On the other hand if Jesus would have flat out said “yes, pay your taxes” he would have lost the crowd. They would have been disappointed in him at the very least and they would have sought to kill him themselves in the worst case scenario. If their new hero would have flatly sided with their oppressors then the crowd would turn on him and the Jewish religious leaders would have succeeded in turning public opinion away from him, his teachings would have been discredited and they would no longer have to worry about him. Do you see how crafty this seemingly simple question really was?
So if Jesus can’t say no and he can’t say yes, what does he say? Well perceiving their craftiness he said to them:
“Show me a denarius (a coin worth a days wage for a laborer). Whose likeness and inscription does it have?” They said, “Caesar’s.” He said to them, “then render to Caesar the things that are Caesar’s, and to God the things that are God’s”. (Luke 20:24-25)
Wow. The rest of the passage goes on to say that they marveled at his answer and became silent. Jesus’ answer brilliantly staves off the attack. Instead of jumping into the trap and giving an answer, he asks them a clarifying question in order to reframe their question. From what I’ve learned about debates, it’s very important to ask clarifying questions to avoid assuming the premises framed by the questioner, Jesus gives us a great example of this. But there’s even more to his brilliance.

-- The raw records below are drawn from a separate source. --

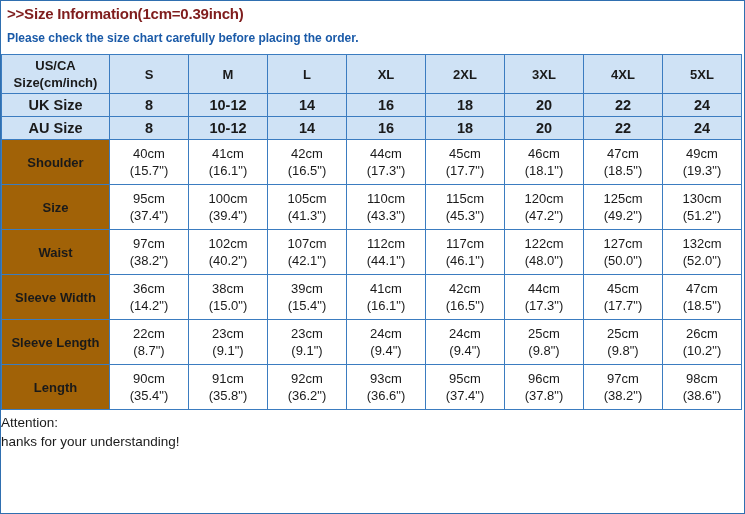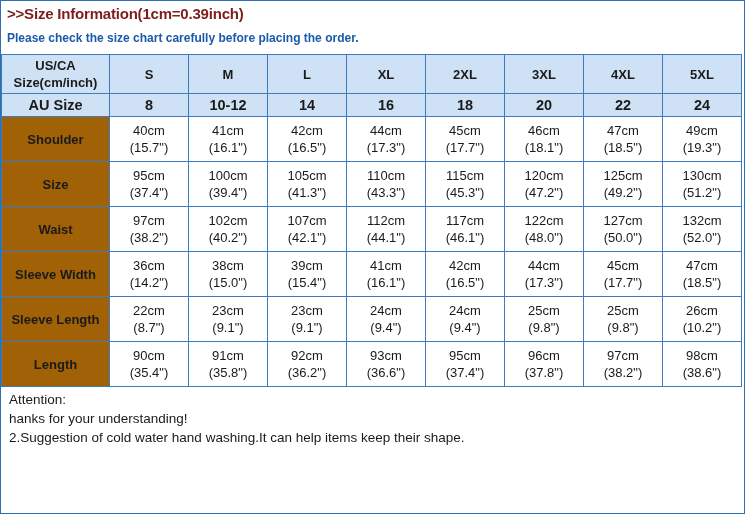"UK Size" tr.uk-row { html: none -> <tr> <td>UK Size</td> <td>8</td> <td>10-12</td> <td>14</td> <td>16</td> <td>18</td> <td>20</td> <td>22</td> <td>24</td> </tr> }
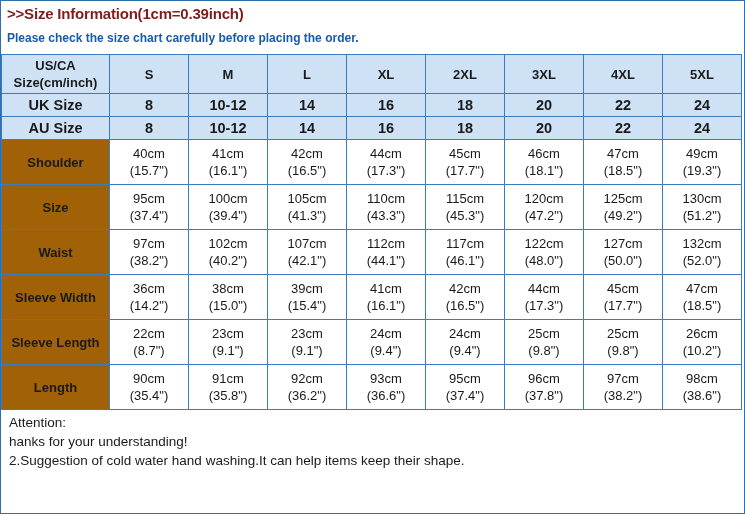"Attention:" .notes { padding: 3px 4px 0 8px -> 3px 4px 0 0 }
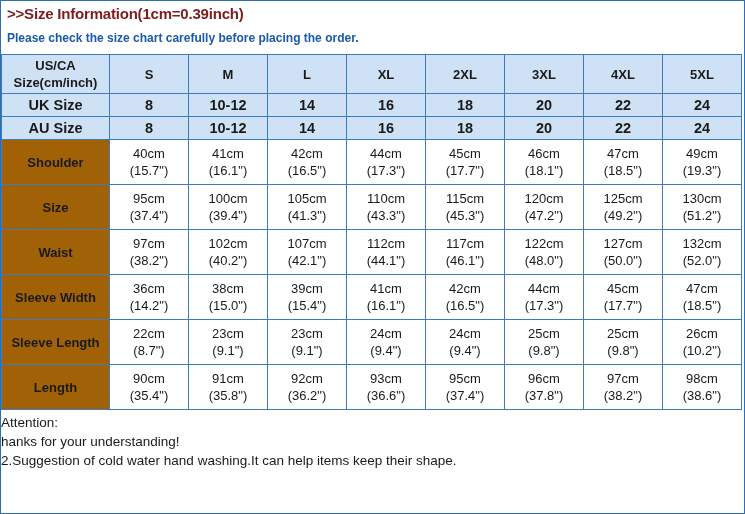"2.Suggestion of cold water hand" div { html: <div>2.Suggestion of cold water hand washing.It can help items keep their shape.</div> -> none }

Instead of just answering their question or simply reframing their question in a way that’ll allow him to avoid a solid answer, Jesus gives them an answer they weren’t looking for. He could have stopped with, “who’s image is on the coin? Oh, Caesars? Then give to Caesars that which is his”. That’d be an adequate answer. It would effectively stave off attack and keep everyone happy but Christ isn’t about that, he’s about the Kingdom of God so of course he adds more. Jesus says: then render to Caesar the things that are Caesars, and to God the things that are God’s.” The implication here is the amazing part. The coin should be rendered to Caesar because it bears his likeness and image on it. What then belongs to God? Well Genesis 1:26 says: “Then God said, “Let us make man in our image, after our likeness”‘. We are made in God’s likeness, in His very image, and his law is inscribed on our hearts. So just as the Jews were to render to Ceasar that which bears his likeness they were also to render themselves to God, who’s image they are made in. By that same token we, who have also been made in God’s image are to give ourselves to God.
Jesus is about that Kingdom life. In him are hidden all the treasures of wisdom and knowledge so of course when he takes the time to answer a question, he does so with wisdom and knowledge and his answer is gospel centered. He doesn’t just give an answer for the sake of giving an answer. Even in his defense he’s preparing people’s hearts to hear the good news that his life, death and resurrection will allow all those who trust in him to render themselves to God.
I have to give credit to Ravi Zacharias, it was through him that I first realized the awesome implications of Jesus’ wise answer to this crafty question. We can all learn from the Divine Treasure Chest, in whom are hidden all the treasures of wisdom and knowledge. As you get to know him you will grow in wisdom and knowledge, which will point you back to him again and again.